Tumor model used, study treatment groups, measurement of tumor volume, and calculation of tumor growth rate

Tumor model

A total of 1 × 106 4T1 cells were injected s.c. into the mammary fat pad of female BALB/c mice.

Study treatment procedures and treatment groups

20 BALB/c mice were randomly assigned to four groups, five animals each. The treatments were initiated five days post tumor induction and consisted of 100 μL of the corresponding treatment injected intradermally on the base of the neck once a week for four weeks. The four treatment groups were defined as follows: Group 1 (G1) control treated with PBS; Group 2 (G2) treated with BCG plus formalin (0.0625 mg BCG and 0.02% formaldehyde); Group 3 (G3) treated with autologous tumor cells homogenate plus BCG (200 μg tumor cells homogenate and 0.0625 mg BCG); and Group 4 (G4), our vaccination group, treated with the autologous tumor cells/BCG/formalin (200 μg tumor cells homogenate, 0.0625 mg BCG, and 0.02% formaldehyde) (Table 1).

Measurement of tumor volume

Tumor volumes were measured every 4 days up to 28 days post tumor induction, calculated as shown by Feldman et al., (2009) [75] and expressed in mm3.

Calculation of the tumor growth rate

The tumor growth rate is defined as the percentage of volume increase relative to the initial volume.

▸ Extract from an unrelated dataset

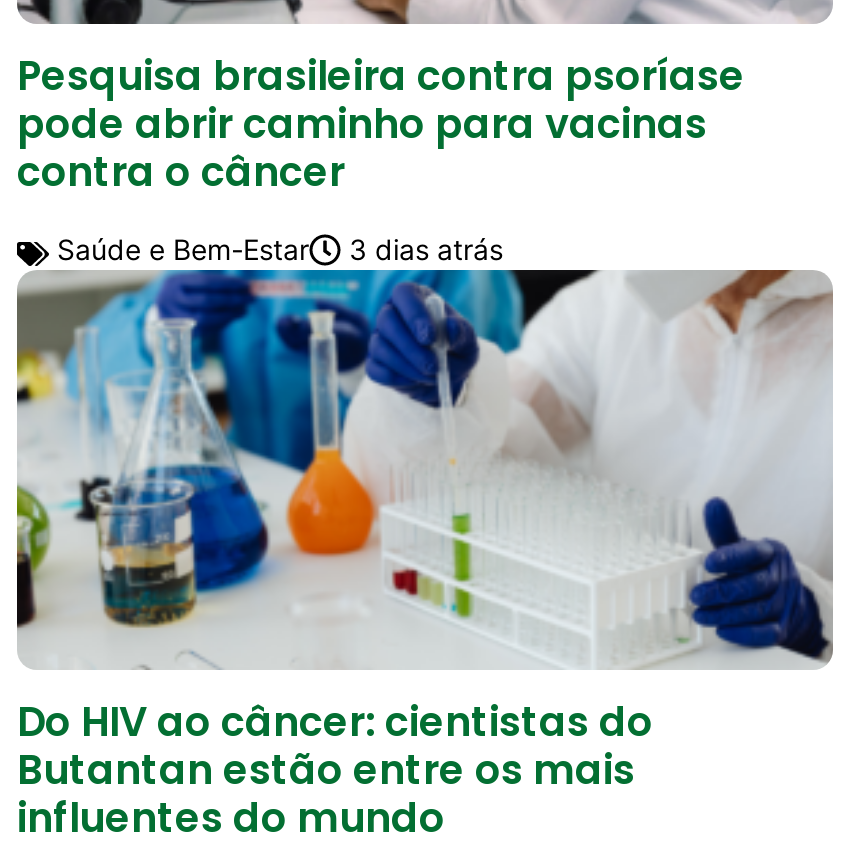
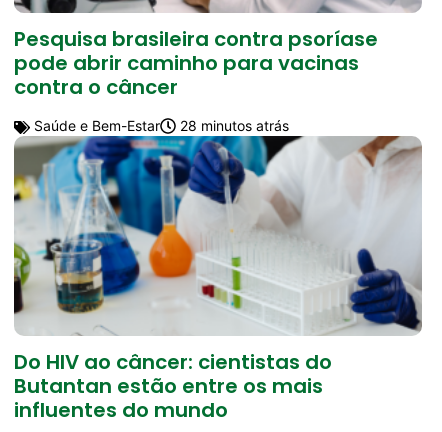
[341,233,503,267] 3 dias atrás -> [176,117,289,134] 28 minutos atrás

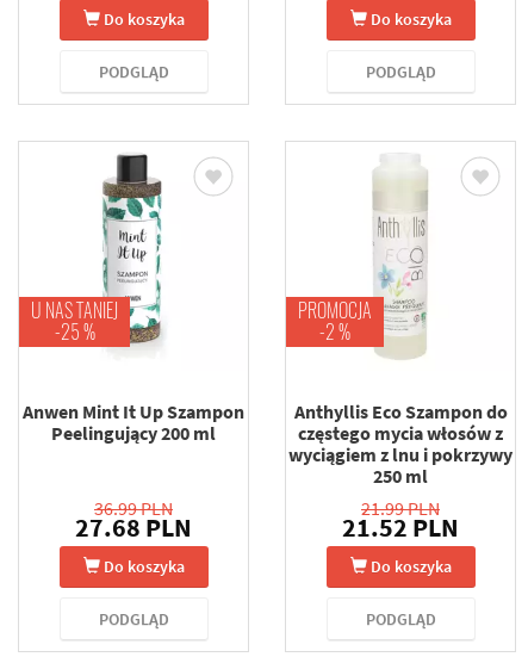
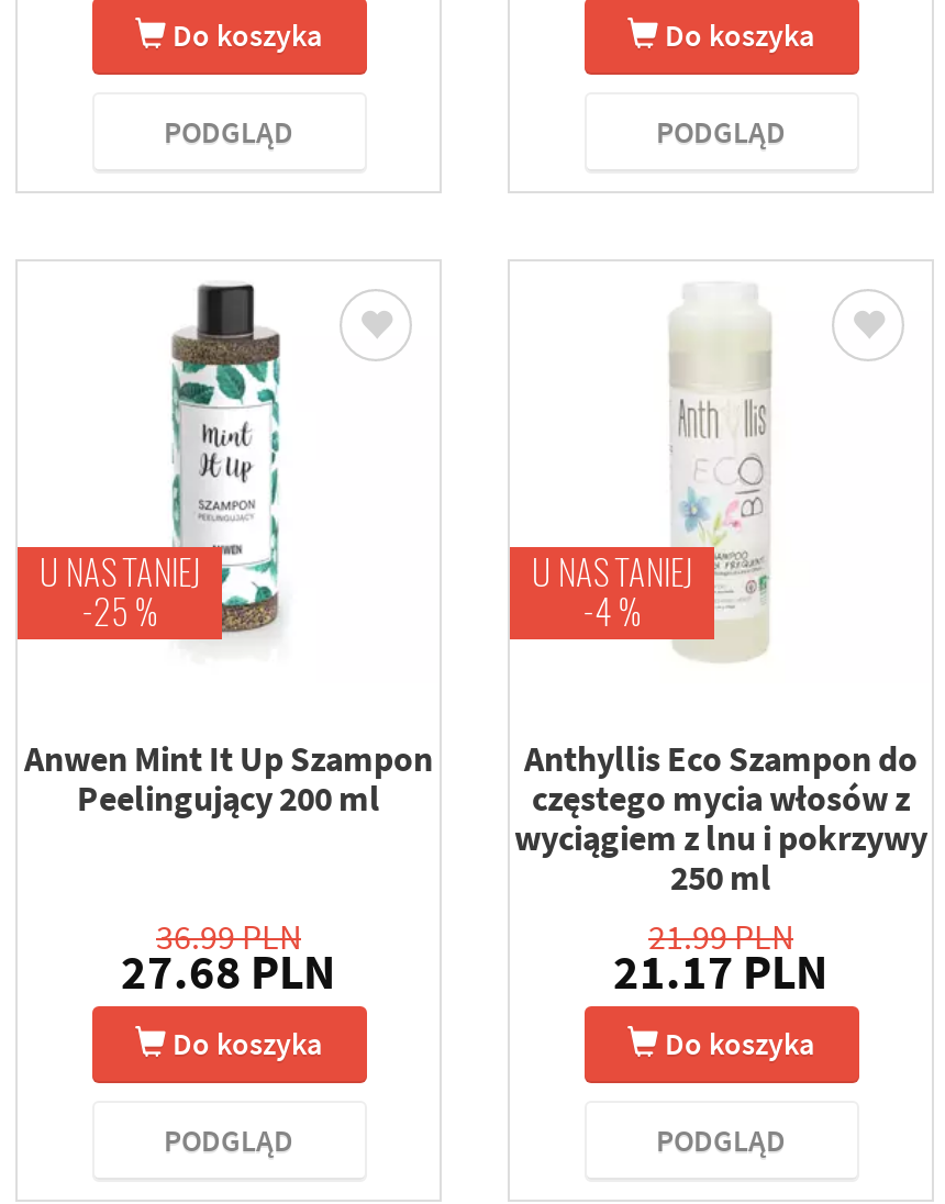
[298,298,372,345] PROMOCJA | -2 % -> [532,549,692,635] U NAS TANIEJ | -4 %
[342,510,459,544] 21.52 PLN -> [613,940,829,1002] 21.17 PLN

Histology and immunohistochemistry

Five weeks post-tumor induction, all mice were euthanized and tumors extracted and subjected to a pathologic examination. Tissues were fixed in 4% w/v formaldehyde, paraffin-embedded. Sections at 5 μm interval were cut and stained with Hematoxylin and Eosine (H&E), and Gomori´s trichome. The immunohistochemistry was carried out according to Mihara et al. (2011) [76]. The following primary antibodies were used: goat polyclonal anti-mouse CD209b (Santa Cruz Biotechnology, Cat No. sc-25221), rat monoclonal anti-mouse CD49b (Biolegend, Cat No. 108901), rat monoclonal anti-mouse CD68 (Biolegend, Cat No. 137001), rat monoclonal anti-mouse CD4 (Biolegend, Cat No. 100505), rat monoclonal anti-mouse CD19 (Biolegend, Cat No. 115501), rat monoclonal anti-mouse CD8-α (Santa Cruz Biotechnology, Cat No. sc-18913), rat monoclonal anti-mouse Ly-6G/Ly-6C (Gr-1) (Biolegend, Cat No. 108401), rabbit polyclonal anti- Integrin αM (CD11b) (Santa Cruz Biotechnology, Cat No. sc-28664) and rat anti-mouse IFN-γ (Biolegend, Cat No.505701). The secondary antibodies used were the following: goat polyclonal anti-rabbit IgG coupled with fluorescein isothiocyanate (FITC) (Abcam Inc., Cat No. ab6717), goat polyclonal anti-mouse IgG labeled with tetramethyl-rhodamine isothiocyanate (TRITC) (Abcam Inc., Cat No. ab6897), sheep anti-rat IgG labeled with TRITC (Abcam Inc., Cat No. ab6849), goat polyclonal anti-rabbit IgG coupled with FITC (Abcam Inc., Cat No. ab6717), mouse polyclonal anti-goat IgG coupled with FITC (Santa Cruz Biotechnnology, Cat No. sc-2356), and goat polyclonal anti-rabbit IgG coupled with Texas red (Santa Cruz Biotechnology, Cat No. sc-2780). The nuclei were stained with DAPI and the slides mounted with a DABCO containing medium.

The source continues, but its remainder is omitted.